Le droit tunisien s’inscrit dans cette logique de crainte, exprimée par un texte juridique de principe : « la loi du 8 mars 1968 relative à la condition des étrangers »2, mais également reprise par l’ensemble des textes juridiques organisant l’exercice des différents droits et libertés des tunisiens et tunisiennes.

En effet, rien qu’au niveau de son intitulé « condition des étrangers », la loi de 1968 traduit cette crainte, cette « suspicion », une loi qui ne traduit qu’une dimension purement sécuritaire liée à l’étranger et à l’étrangère. Une loi qui fait de ces derniers une menace pour la nation. Ce qui fait de l’accès et du séjour des étrangères et étrangers en Tunisie, une affaire de pure sécurité nationale. Cette « condition » se reflète sur tous les droits et « libertés » des étrangers et étrangères en Tunisie, à savoir :

- des droits civils et politiques très contrôlés en ce qui concerne la famille (mariage, garde…), un accès très difficile à la nationalité tunisienne, un flou total concernant le statut des réfugié(e)s, un droit de séjour très contrôlé, une liberté religieuse et de culte qui peine à être acceptée, notamment pour ce qui est des cultes non monothéistes…

- des droits sociaux, économiques et culturels très réduits, au niveau du droit à la santé, au travail, à la propriété…où l’étranger est vraiment présenté comme une menace pour la vie sociale et économique du pays.

Ces différentes situations, ou, pour emprunter l’expression des textes tunisiens, ces « conditions », mettent le droit tunisien face à ses limites par rapport au droit comparé, au droit régional et au droit international.

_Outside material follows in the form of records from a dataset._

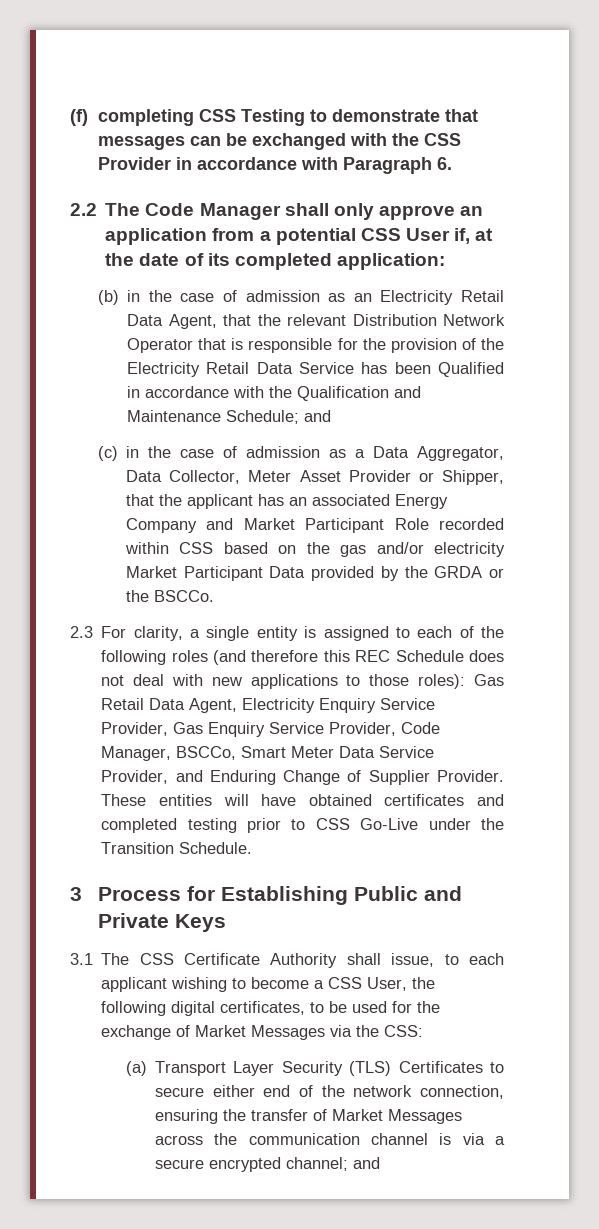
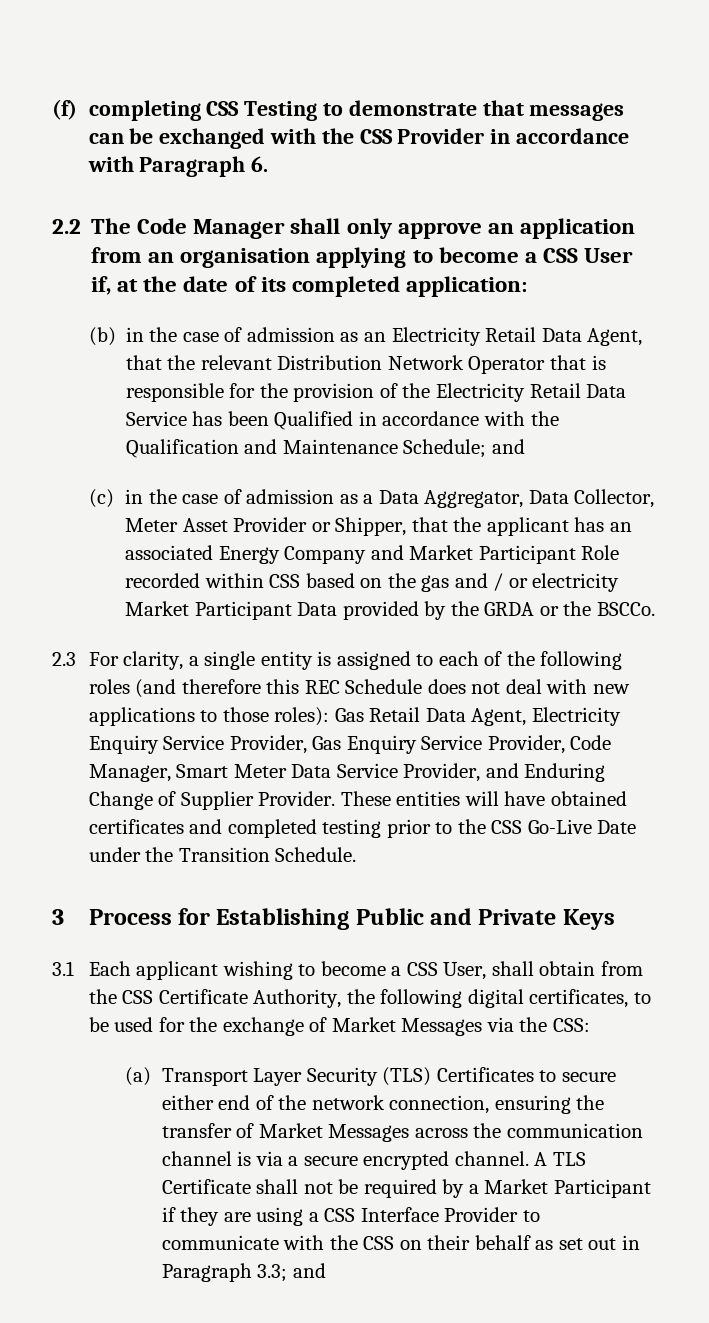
- 2.2 The Code Manager shall only approve an application from a potential CSS User if, at the date of its completed application:
+ 2.2 The Code Manager shall only approve an application from an organisation applying to become a CSS User if, at the date of its completed application:
- (c) in the case of admission as a Data Aggregator, Data Collector, Meter Asset Provider or Shipper, that the applicant has an associated Energy Company and Market Participant Role recorded within CSS based on the gas and/or electricity Market Participant Data provided by the GRDA or the BSCCo.
+ (c) in the case of admission as a Data Aggregator, Data Collector, Meter Asset Provider or Shipper, that the applicant has an associated Energy Company and Market Participant Role recorded within CSS based on the gas and / or electricity Market Participant Data provided by the GRDA or the BSCCo.
- 2.3 For clarity, a single entity is assigned to each of the following roles (and therefore this REC Schedule does not deal with new applications to those roles): Gas Retail Data Agent, Electricity Enquiry Service Provider, Gas Enquiry Service Provider, Code Manager, BSCCo, Smart Meter Data Service Provider, and Enduring Change of Supplier Provider.
+ 2.3 For clarity, a single entity is assigned to each of the following roles (and therefore this REC Schedule does not deal with new applications to those roles): Gas Retail Data Agent, Electricity Enquiry Service Provider, Gas Enquiry Service Provider, Code Manager, Smart Meter Data Service Provider, and Enduring Change of Supplier Provider.
- These entities will have obtained certificates and completed testing prior to CSS Go-Live under the Transition Schedule.
+ These entities will have obtained certificates and completed testing prior to the CSS Go-Live Date under the Transition Schedule.
- 3.1 The CSS Certificate Authority shall issue, to each applicant wishing to become a CSS User, the following digital certificates, to be used for the exchange of Market Messages via the CSS:
+ 3.1 Each applicant wishing to become a CSS User, shall obtain from the CSS Certificate Authority, the following digital certificates, to be used for the exchange of Market Messages via the CSS:
- (a) Transport Layer Security (TLS) Certificates to secure either end of the network connection, ensuring the transfer of Market Messages across the communication channel is via a secure encrypted channel; and
+ (a) Transport Layer Security (TLS) Certificates to secure either end of the network connection, ensuring the transfer of Market Messages across the communication channel is via a secure encrypted channel. A TLS Certificate shall not be required by a Market Participant if they are using a CSS Interface Provider to communicate with the CSS on their behalf as set out in Paragraph 3.3; and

En questionnant la Constitution de 2014, nous remarquons aussi un certain malaise, une hésitation de la part des constituant(e)s pour imposer une conception claire des droits humains liée à « la seule condition de l’humanité ». En effet, peu de droits et libertés demeurent partagés par les citoyens et les non-citoyens dans la Constitution tunisienne. Alors que seule la mention du droit à l’asile politique demeure clairement reconnue aux non-tunisien(ne)s (article 26).

 

Ces carences constitutionnelles et législatives ne doivent pas freiner l’évolution de l’approche tunisienne des droits humains. En effet, dans le cadre d’une démocratie émergente, le droit tunisien est appelé à mettre à jour une loi datant de 1968, à améliorer les différents textes juridiques se rapportant à la nationalité, au travail, à la famille, à la propriété… et à adopter un cadre légal clair se rapportant aux réfugié(e)s…

Pour toutes ces raisons, le travail de Mme la professeure Souhayma BEN ACHOUR, qui s’est spécialisée depuis des années dans les questions liées au « statut » des étranger(e)s, vient apporter un éclairage pertinent sur ce statut en Tunisie, sur les zones d’ombre de notre droit, sur les pistes de réflexion qui pourraient permettre un jour de passer de ce statut d’étranger(ère) au statut de non-tunisien(ne)s et à celui d’être humain tout court.